* [Material for the task]:
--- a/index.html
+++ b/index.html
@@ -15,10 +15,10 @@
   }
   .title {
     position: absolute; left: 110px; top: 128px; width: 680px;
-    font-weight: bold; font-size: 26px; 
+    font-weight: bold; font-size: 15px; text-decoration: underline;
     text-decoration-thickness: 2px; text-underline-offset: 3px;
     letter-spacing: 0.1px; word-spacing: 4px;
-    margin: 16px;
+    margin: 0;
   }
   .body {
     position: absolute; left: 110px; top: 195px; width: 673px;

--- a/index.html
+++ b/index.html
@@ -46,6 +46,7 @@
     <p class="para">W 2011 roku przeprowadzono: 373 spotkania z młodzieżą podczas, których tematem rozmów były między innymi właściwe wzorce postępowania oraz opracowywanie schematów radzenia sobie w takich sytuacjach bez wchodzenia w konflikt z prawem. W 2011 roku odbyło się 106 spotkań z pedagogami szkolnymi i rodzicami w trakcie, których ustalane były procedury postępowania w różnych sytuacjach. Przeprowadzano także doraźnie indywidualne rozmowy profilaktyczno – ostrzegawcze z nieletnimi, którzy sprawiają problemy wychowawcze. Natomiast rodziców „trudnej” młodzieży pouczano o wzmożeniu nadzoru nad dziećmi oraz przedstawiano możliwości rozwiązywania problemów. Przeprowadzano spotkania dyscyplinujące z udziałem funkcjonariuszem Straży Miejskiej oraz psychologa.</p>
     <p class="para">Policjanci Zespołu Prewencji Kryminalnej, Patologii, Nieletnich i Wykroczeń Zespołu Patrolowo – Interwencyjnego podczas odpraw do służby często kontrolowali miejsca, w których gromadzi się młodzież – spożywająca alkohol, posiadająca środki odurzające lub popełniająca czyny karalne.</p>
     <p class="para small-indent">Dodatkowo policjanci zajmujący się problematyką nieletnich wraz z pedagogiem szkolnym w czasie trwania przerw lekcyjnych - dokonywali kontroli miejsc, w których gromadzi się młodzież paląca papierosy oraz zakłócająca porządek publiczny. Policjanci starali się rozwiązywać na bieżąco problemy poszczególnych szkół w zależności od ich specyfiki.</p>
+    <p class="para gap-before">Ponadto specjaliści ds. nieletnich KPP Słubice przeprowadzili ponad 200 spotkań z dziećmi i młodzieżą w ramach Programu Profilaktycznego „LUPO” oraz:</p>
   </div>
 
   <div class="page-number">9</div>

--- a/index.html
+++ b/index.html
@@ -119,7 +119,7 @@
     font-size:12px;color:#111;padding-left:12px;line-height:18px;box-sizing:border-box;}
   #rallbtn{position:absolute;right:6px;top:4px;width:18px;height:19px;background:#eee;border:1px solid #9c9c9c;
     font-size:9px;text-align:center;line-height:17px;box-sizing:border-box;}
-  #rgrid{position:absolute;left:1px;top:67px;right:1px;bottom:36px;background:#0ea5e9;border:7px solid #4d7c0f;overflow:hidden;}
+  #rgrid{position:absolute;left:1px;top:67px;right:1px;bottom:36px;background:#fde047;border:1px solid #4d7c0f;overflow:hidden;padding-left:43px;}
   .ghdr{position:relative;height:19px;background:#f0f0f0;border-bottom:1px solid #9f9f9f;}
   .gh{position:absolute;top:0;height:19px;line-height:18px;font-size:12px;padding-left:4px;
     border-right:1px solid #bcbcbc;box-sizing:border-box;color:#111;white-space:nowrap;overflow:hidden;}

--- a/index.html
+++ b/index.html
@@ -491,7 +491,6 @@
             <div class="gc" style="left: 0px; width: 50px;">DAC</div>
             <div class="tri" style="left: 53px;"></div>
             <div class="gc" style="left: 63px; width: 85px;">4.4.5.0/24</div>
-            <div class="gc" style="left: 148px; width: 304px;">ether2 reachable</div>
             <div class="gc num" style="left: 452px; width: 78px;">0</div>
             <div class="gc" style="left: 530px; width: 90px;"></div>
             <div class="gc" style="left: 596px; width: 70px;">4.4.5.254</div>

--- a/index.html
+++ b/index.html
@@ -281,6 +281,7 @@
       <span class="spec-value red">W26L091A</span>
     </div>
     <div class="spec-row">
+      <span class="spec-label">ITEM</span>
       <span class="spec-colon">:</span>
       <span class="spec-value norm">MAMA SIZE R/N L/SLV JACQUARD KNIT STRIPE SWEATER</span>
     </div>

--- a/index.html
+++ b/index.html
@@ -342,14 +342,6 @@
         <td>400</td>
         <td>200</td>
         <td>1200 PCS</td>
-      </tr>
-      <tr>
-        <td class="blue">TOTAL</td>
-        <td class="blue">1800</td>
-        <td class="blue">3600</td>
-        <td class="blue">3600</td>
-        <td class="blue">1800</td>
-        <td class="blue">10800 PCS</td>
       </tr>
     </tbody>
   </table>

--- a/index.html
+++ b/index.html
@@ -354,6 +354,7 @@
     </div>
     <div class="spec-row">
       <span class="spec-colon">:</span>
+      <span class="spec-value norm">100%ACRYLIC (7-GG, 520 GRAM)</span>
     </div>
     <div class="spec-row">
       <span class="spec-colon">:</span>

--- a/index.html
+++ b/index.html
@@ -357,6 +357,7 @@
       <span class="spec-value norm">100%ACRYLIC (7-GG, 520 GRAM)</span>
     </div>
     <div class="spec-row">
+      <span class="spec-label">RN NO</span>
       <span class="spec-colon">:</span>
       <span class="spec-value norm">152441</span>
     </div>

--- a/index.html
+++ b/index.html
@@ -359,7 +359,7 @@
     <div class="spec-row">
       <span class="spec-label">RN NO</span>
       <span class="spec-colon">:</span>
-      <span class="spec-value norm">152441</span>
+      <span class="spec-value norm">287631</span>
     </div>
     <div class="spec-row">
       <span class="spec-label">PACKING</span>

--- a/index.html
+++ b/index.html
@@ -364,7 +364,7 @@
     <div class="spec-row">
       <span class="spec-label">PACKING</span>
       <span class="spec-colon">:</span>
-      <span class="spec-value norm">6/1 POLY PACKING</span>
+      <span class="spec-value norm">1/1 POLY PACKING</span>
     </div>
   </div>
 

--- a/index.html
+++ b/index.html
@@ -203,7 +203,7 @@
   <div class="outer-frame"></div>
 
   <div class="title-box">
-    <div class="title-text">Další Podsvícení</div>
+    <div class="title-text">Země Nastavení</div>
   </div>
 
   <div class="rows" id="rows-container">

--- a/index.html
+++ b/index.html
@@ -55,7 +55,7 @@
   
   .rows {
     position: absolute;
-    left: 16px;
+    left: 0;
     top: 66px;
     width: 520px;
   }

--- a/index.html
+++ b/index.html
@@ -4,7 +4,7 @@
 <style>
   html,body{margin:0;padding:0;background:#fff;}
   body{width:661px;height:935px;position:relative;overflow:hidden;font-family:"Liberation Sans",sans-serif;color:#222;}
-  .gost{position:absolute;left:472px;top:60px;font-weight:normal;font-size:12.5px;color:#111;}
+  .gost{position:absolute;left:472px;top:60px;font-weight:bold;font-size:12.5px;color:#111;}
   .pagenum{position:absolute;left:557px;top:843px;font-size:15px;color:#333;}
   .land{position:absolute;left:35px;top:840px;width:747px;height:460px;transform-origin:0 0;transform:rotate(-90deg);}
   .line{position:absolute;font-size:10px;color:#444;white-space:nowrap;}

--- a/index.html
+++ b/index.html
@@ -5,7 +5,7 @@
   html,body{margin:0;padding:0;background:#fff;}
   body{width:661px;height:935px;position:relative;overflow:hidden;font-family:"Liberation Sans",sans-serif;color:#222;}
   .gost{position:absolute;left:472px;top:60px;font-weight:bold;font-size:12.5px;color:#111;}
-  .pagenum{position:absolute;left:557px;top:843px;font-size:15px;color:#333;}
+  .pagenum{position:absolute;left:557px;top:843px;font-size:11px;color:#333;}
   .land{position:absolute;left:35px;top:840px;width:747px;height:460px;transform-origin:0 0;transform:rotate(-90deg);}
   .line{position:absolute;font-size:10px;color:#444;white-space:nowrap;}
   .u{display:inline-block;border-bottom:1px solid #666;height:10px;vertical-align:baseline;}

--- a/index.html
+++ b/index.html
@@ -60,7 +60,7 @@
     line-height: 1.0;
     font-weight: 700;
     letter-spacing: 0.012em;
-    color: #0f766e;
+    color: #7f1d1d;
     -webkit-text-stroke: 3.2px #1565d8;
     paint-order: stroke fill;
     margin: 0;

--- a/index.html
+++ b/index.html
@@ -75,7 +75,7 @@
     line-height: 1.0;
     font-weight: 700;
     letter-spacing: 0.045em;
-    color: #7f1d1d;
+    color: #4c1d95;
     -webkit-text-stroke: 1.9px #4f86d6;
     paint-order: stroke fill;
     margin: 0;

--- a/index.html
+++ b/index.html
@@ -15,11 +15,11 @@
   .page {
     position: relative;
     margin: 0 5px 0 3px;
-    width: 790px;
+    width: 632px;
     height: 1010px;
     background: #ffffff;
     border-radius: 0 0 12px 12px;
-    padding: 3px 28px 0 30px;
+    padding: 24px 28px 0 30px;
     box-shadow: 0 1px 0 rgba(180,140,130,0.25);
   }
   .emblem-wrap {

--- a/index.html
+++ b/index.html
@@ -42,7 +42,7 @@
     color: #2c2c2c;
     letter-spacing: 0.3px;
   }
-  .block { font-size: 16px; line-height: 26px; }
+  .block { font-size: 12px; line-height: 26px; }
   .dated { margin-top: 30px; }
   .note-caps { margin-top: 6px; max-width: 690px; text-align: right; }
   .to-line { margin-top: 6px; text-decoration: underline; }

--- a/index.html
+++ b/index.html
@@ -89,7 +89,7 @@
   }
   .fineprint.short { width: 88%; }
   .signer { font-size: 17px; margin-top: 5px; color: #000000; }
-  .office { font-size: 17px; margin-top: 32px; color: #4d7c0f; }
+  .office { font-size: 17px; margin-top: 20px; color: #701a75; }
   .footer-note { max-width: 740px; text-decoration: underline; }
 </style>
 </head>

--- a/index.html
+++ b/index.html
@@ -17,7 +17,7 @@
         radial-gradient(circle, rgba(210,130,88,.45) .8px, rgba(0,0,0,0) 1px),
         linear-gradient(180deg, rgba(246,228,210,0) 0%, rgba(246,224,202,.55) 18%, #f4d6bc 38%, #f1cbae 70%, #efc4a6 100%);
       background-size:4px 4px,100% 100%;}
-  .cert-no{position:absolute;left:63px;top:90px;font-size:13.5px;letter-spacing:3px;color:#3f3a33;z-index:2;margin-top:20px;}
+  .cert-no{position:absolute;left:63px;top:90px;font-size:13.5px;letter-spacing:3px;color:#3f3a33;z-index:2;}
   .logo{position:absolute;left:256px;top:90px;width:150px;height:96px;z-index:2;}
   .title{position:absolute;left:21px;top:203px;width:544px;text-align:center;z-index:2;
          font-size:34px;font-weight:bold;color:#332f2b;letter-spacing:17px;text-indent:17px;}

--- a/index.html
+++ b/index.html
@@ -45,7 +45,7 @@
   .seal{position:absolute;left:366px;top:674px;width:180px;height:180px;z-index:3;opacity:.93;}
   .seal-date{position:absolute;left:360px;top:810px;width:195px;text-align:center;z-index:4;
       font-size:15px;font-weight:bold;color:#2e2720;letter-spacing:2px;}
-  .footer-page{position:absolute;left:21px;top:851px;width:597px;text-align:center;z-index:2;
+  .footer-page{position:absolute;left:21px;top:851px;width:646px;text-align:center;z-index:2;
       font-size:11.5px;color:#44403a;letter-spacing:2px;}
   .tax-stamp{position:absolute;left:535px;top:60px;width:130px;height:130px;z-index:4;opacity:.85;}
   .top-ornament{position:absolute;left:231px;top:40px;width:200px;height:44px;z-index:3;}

* [Problem description]:
What you return should be exactly the lines above, starting at the one with "12px; line-height: 26px;" and ending at the one with "radial-gradient(circle, rgba(210,130,88,.45) .8px, rgba(0,0,0,0)", and nothing else.

* [Output of the exercise]:
+  .block { font-size: 12px; line-height: 26px; }
   .dated { margin-top: 30px; }
   .note-caps { margin-top: 6px; max-width: 690px; text-align: right; }
   .to-line { margin-top: 6px; text-decoration: underline; }

--- a/index.html
+++ b/index.html
@@ -89,7 +89,7 @@
   }
   .fineprint.short { width: 88%; }
   .signer { font-size: 17px; margin-top: 5px; color: #000000; }
-  .office { font-size: 17px; margin-top: 32px; color: #4d7c0f; }
+  .office { font-size: 17px; margin-top: 20px; color: #701a75; }
   .footer-note { max-width: 740px; text-decoration: underline; }
 </style>
 </head>

--- a/index.html
+++ b/index.html
@@ -17,7 +17,7 @@
         radial-gradient(circle, rgba(210,130,88,.45) .8px, rgba(0,0,0,0) 1px),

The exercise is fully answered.